Problem requirements
Exactly the lines from the one with "to achieve our goal." to the end of the listing must be repeated, both ends included, with nothing added.

Given data
Segment Open

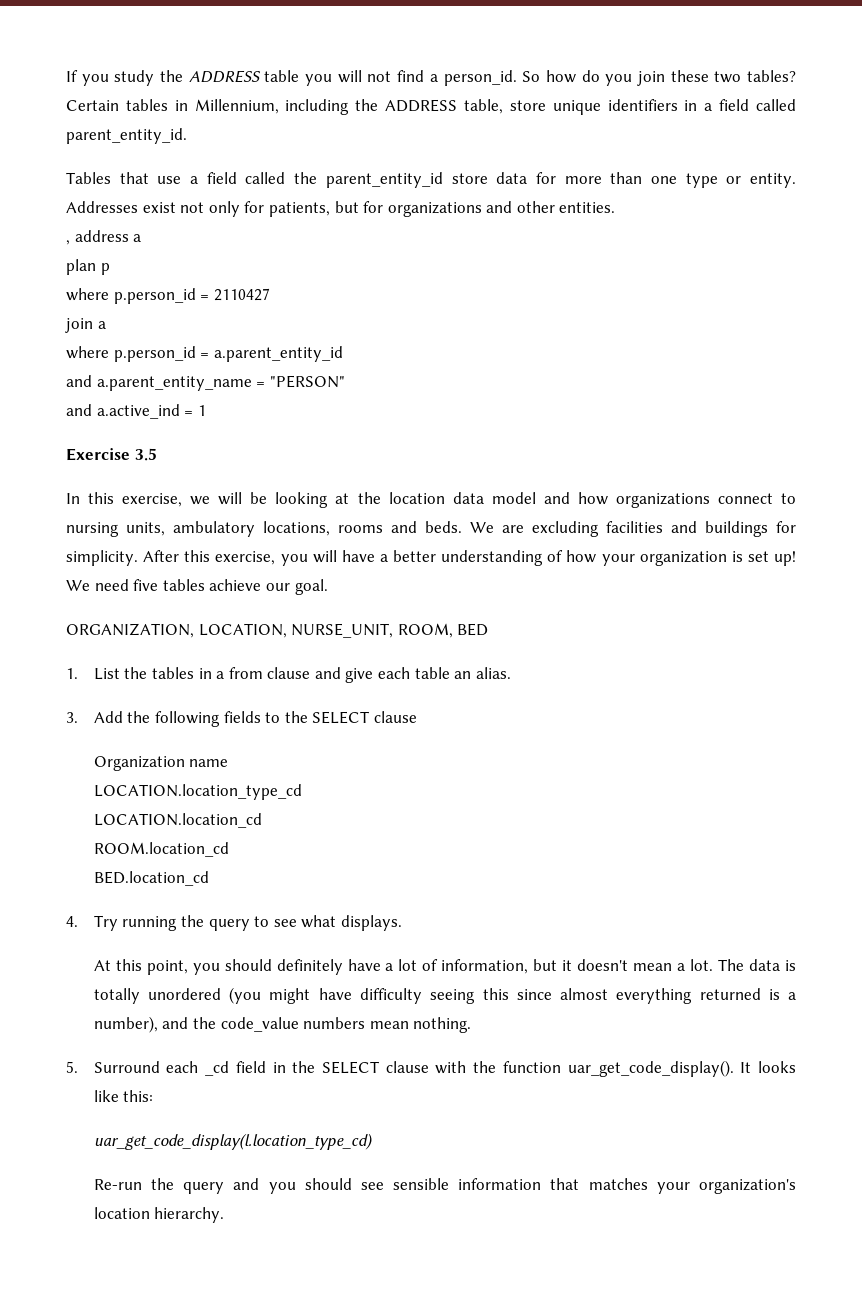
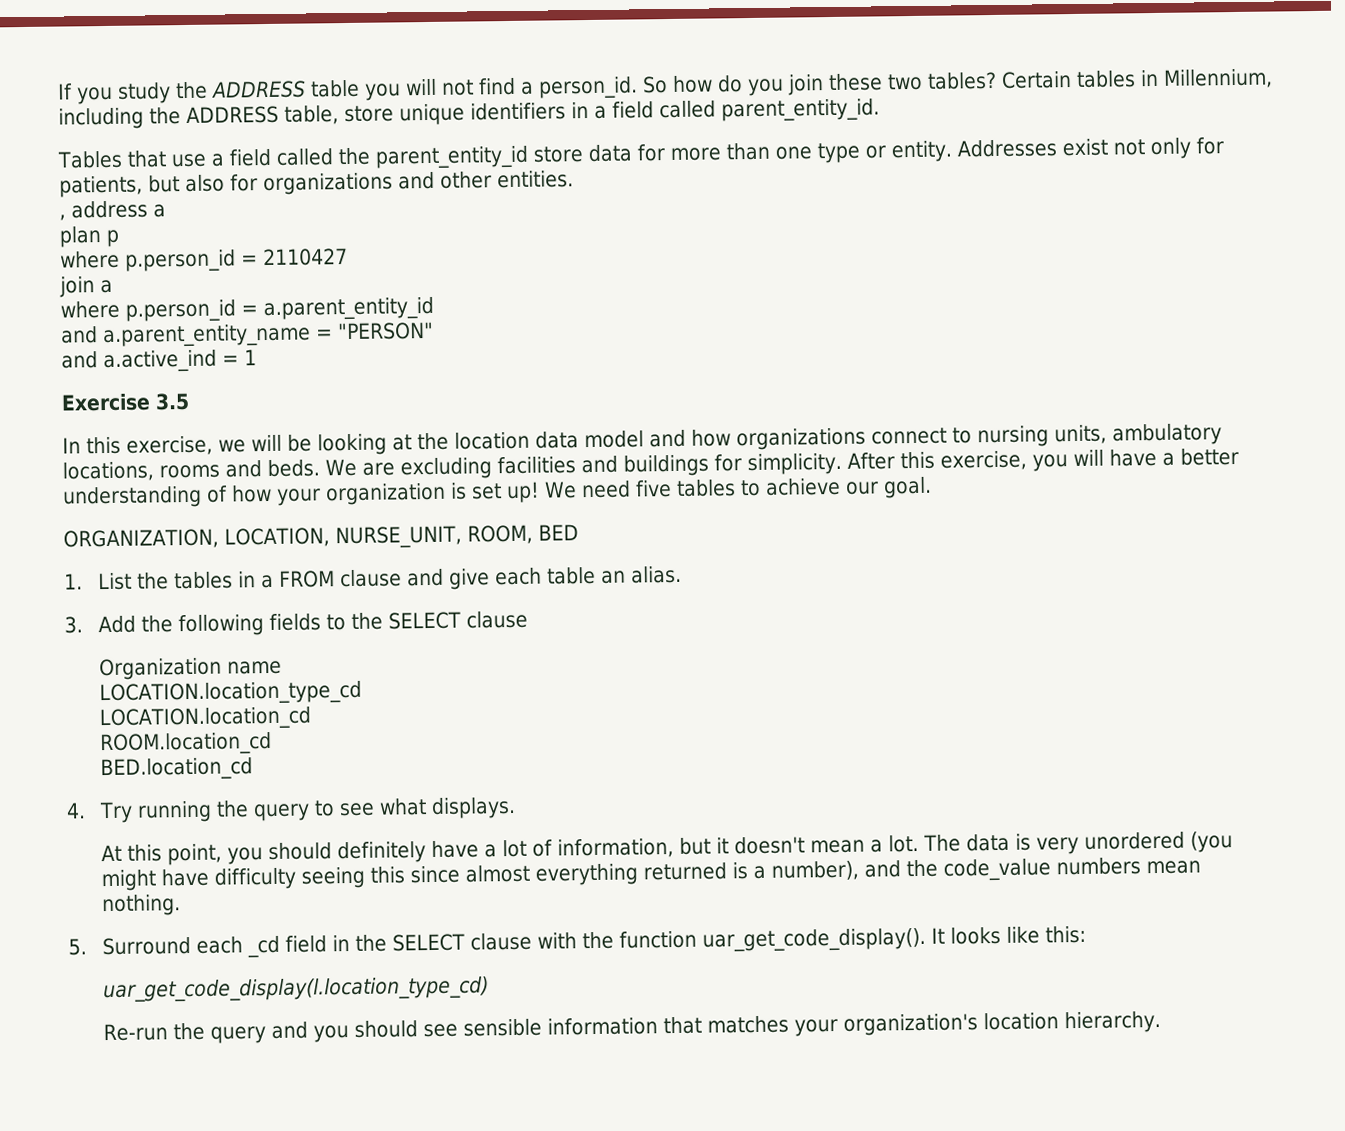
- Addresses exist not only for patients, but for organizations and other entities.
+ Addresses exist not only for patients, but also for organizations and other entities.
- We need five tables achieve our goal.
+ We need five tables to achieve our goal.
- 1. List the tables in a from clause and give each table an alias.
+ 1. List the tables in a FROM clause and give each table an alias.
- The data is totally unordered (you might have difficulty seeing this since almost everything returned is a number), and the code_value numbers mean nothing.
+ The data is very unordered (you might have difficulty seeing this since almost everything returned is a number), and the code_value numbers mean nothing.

Segment Closed

Solved exercise
+ We need five tables to achieve our goal.
- 1. List the tables in a from clause and give each table an alias.
+ 1. List the tables in a FROM clause and give each table an alias.
- The data is totally unordered (you might have difficulty seeing this since almost everything returned is a number), and the code_value numbers mean nothing.
+ The data is very unordered (you might have difficulty seeing this since almost everything returned is a number), and the code_value numbers mean nothing.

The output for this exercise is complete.